## ASSIGNMENT
Which lines in the records below contain the word "appears"? Return each of them.

++++++++++

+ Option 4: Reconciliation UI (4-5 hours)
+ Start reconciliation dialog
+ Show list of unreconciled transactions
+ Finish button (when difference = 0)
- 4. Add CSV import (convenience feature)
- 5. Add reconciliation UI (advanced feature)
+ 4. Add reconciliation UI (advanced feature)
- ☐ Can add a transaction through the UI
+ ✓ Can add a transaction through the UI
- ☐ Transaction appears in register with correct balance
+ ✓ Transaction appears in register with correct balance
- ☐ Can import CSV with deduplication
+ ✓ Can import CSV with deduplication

++++++++++

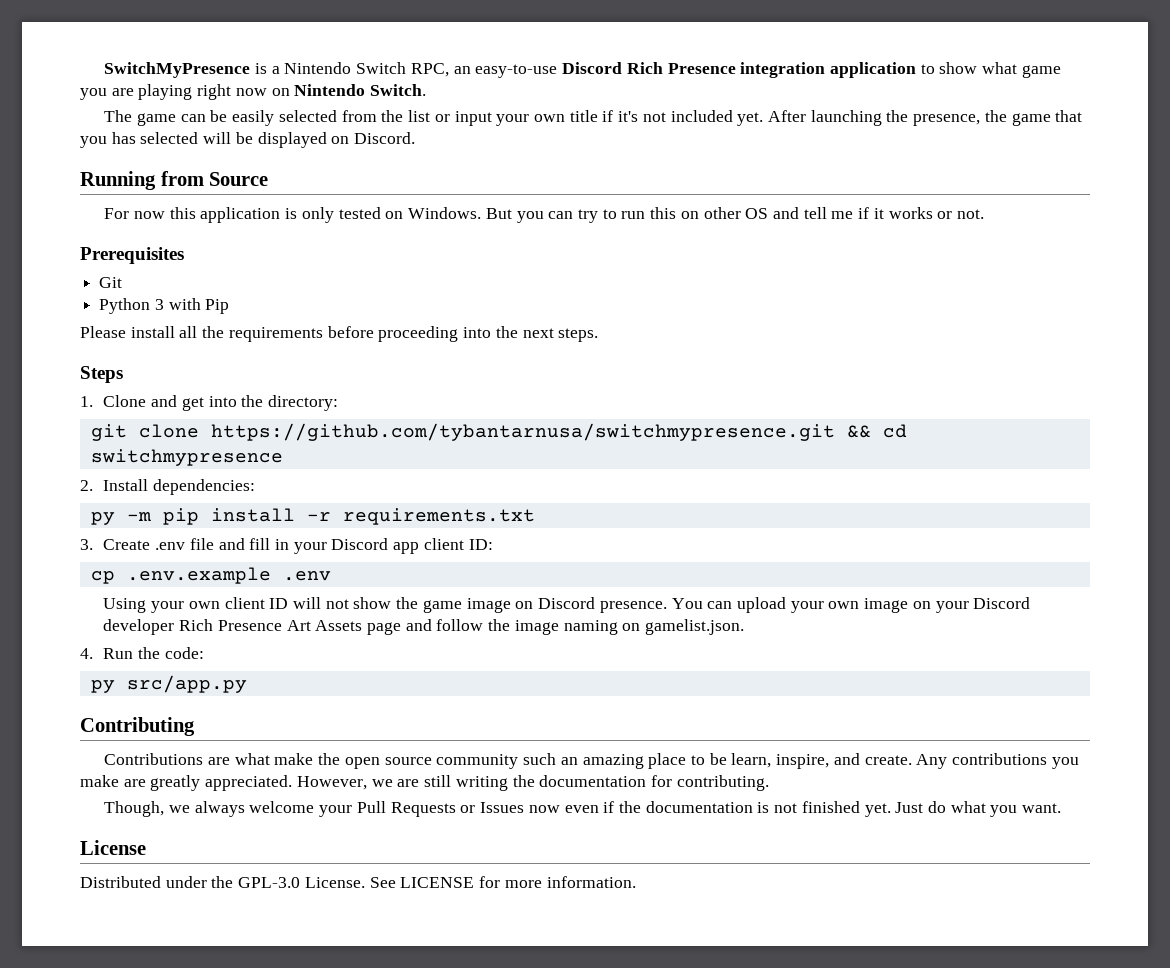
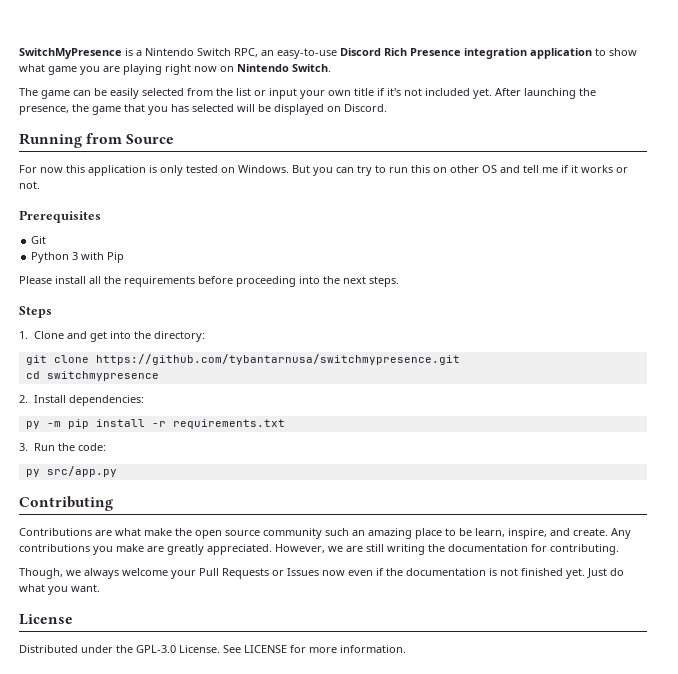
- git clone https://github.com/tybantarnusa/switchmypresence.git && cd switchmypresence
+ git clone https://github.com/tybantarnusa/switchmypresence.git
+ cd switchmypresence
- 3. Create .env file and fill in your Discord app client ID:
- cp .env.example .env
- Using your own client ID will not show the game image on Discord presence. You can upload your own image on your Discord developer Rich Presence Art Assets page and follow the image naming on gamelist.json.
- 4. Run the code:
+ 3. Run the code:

++++++++++

## ANSWER SECTION
- ☐ Transaction appears in register with correct balance
+ ✓ Transaction appears in register with correct balance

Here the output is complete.